[Web document revisions]
=-=-=-=-=

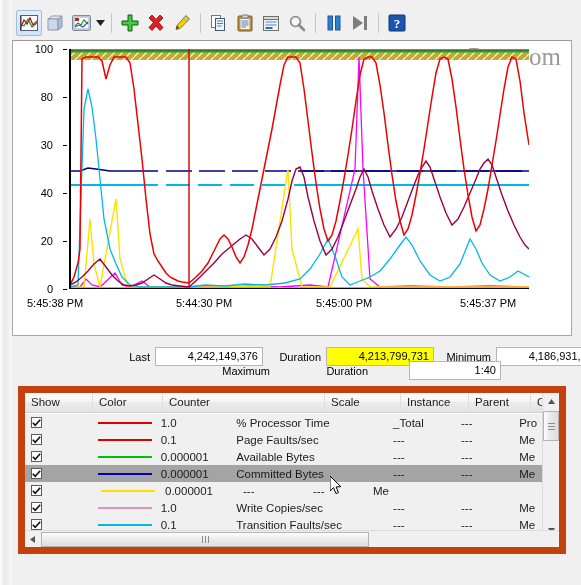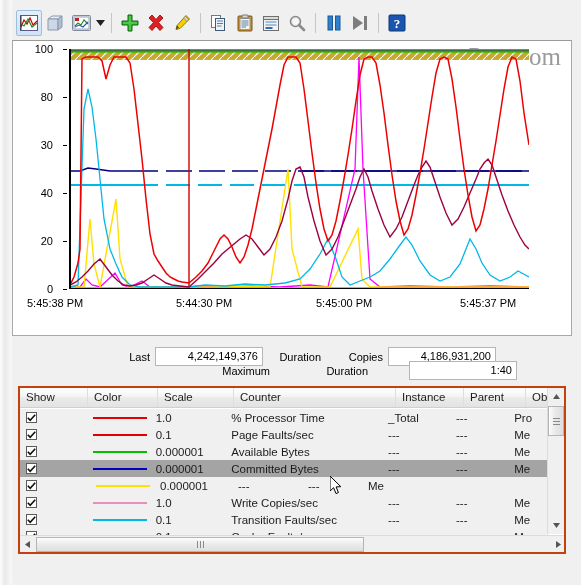"4,213,799,731" div.stat-box { html: none -> <div>4,213,799,731</div> }
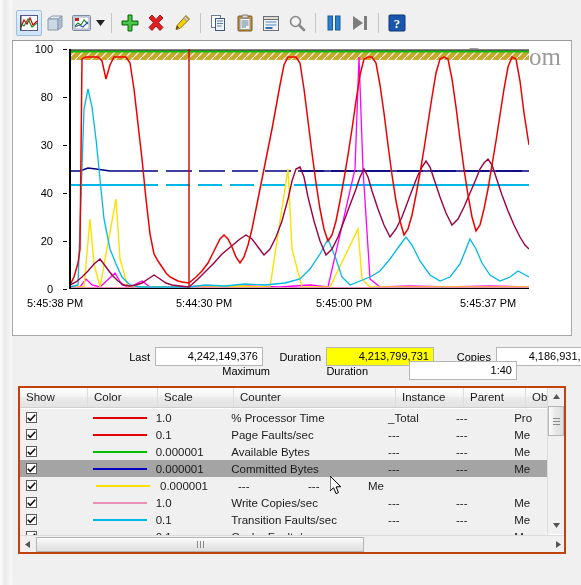"Copies" div.stat-label { text: Copies -> Minimum }
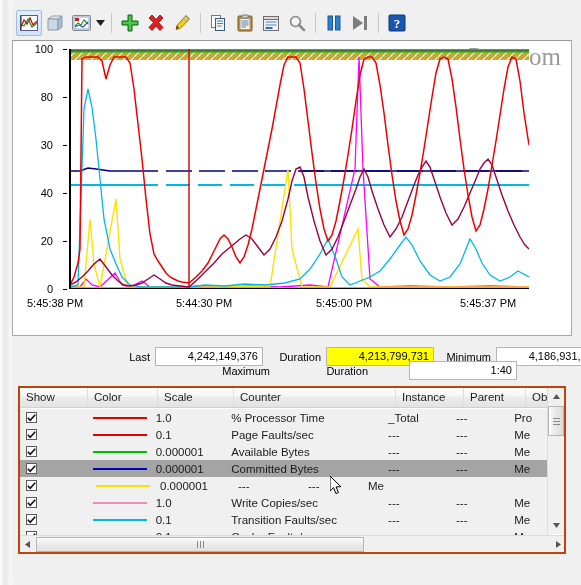"1:40" div.stat-box { width: 108px -> 92px }
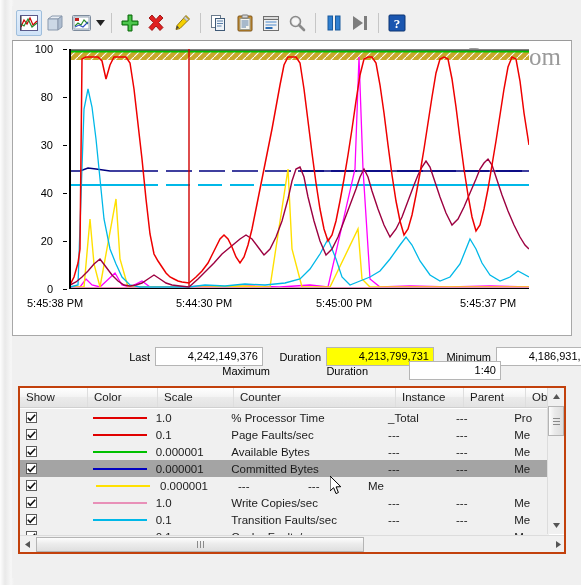"Show" #list-panel { border: 2px solid #c2410c -> 7px solid #c2410c }
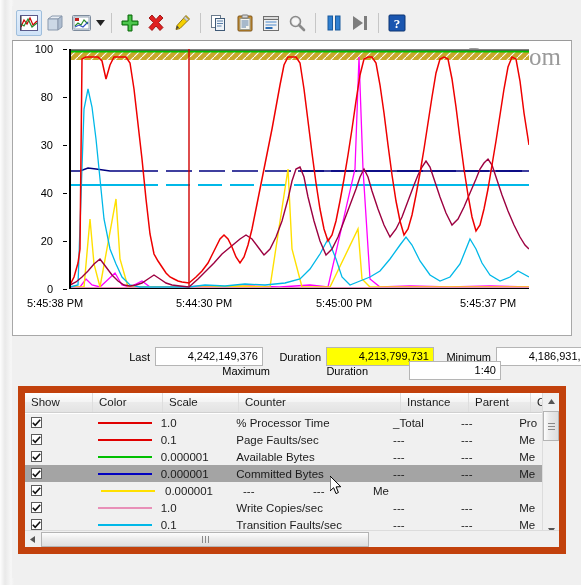"Scale" div.hcell { order: before "Counter" -> after "Counter" }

=-=-=-=-=

Exercise description:
Make an exact copy of every entry above, but keep the pictures out of it.

Response area:
"4,213,799,731" div.stat-box { html: none -> <div>4,213,799,731</div> }
"Copies" div.stat-label { text: Copies -> Minimum }
"1:40" div.stat-box { width: 108px -> 92px }
"Show" #list-panel { border: 2px solid #c2410c -> 7px solid #c2410c }
"Scale" div.hcell { order: before "Counter" -> after "Counter" }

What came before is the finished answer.